Depuis la chute du régime des taliban, comme vous le savez, la France s'est engagée résolument, aux côtés du Gouvernement afghan et de la communauté internationale, dans le processus de stabilisation et de reconstruction de l'Afghanistan. Ce processus passe résolument par la culture.
C'est pourquoi, fidèle à son attachement à la diversité, notre pays accorde une grande importance aux relations culturelles dans sa coopération avec l'Afghanistan. Le centre culturel français de Kaboul et la Délégation archéologique française ont repris leurs activités. Le Théâtre du Soleil d'Ariane Mnouchkine et les Ateliers documentaires VARAN apportent leur soutien à la jeune création afghane. J'ai évoqué le cinéma ARIANA, reconstruit grâce à de généreux donateurs français ; la chaîne ARTE a financé la réhabilitation de l'auditorium du Lycée Esteqlal, l'Institut national de l'audiovisuel contribue à la sauvegarde des archives audiovisuelles afghanes. Il est essentiel, en effet, que le peuple Afghan puisse renouer avec sa mémoire et sa riche tradition culturelle, car ce sont des éléments fondamentaux de l'unité nationale, aujourd'hui plus nécessaire que jamais.

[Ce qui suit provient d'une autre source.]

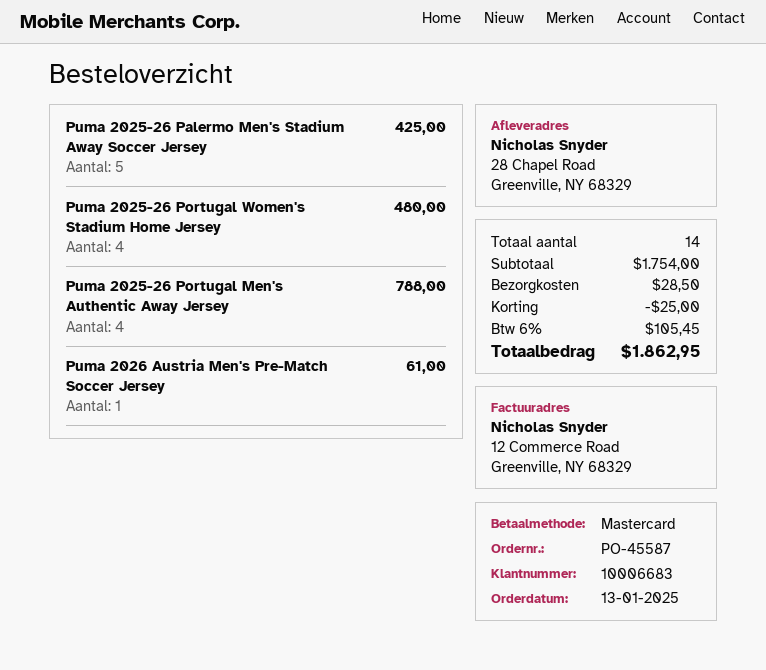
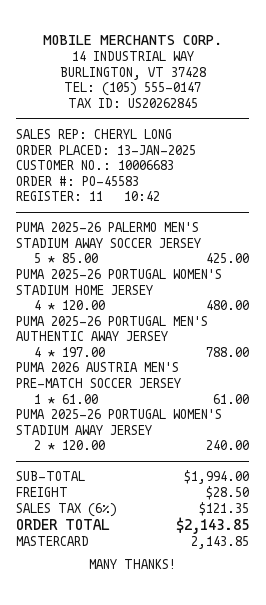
order number: PO-45587 -> PO-45583
PUMA 2025-26 PORTUGAL WOMEN'S STADIUM AWAY JERSEY: none -> 2 for 240.00
subtotal: 1754.00 -> 1994.00
discount: 25.00 -> none
tax: 6% = 105.45 -> 6% = 121.35
total: 1862.95 -> 2143.85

Je tiens à remercier tous nos amis afghans qui ont rendu possible cette exposition, à commencer par le Gouvernement et le Parlement, le Ministère de la culture, de l'information et de la jeunesse et le Musée national de Kaboul. Je remercie également le Musée Guimet et son Président, Jean-François Jarrige, pour cette remarquable exposition, qui donne au monde l'image d'un Afghanistan glorieux, retrouvant progressivement ses racines pour regarder son avenir avec confiance.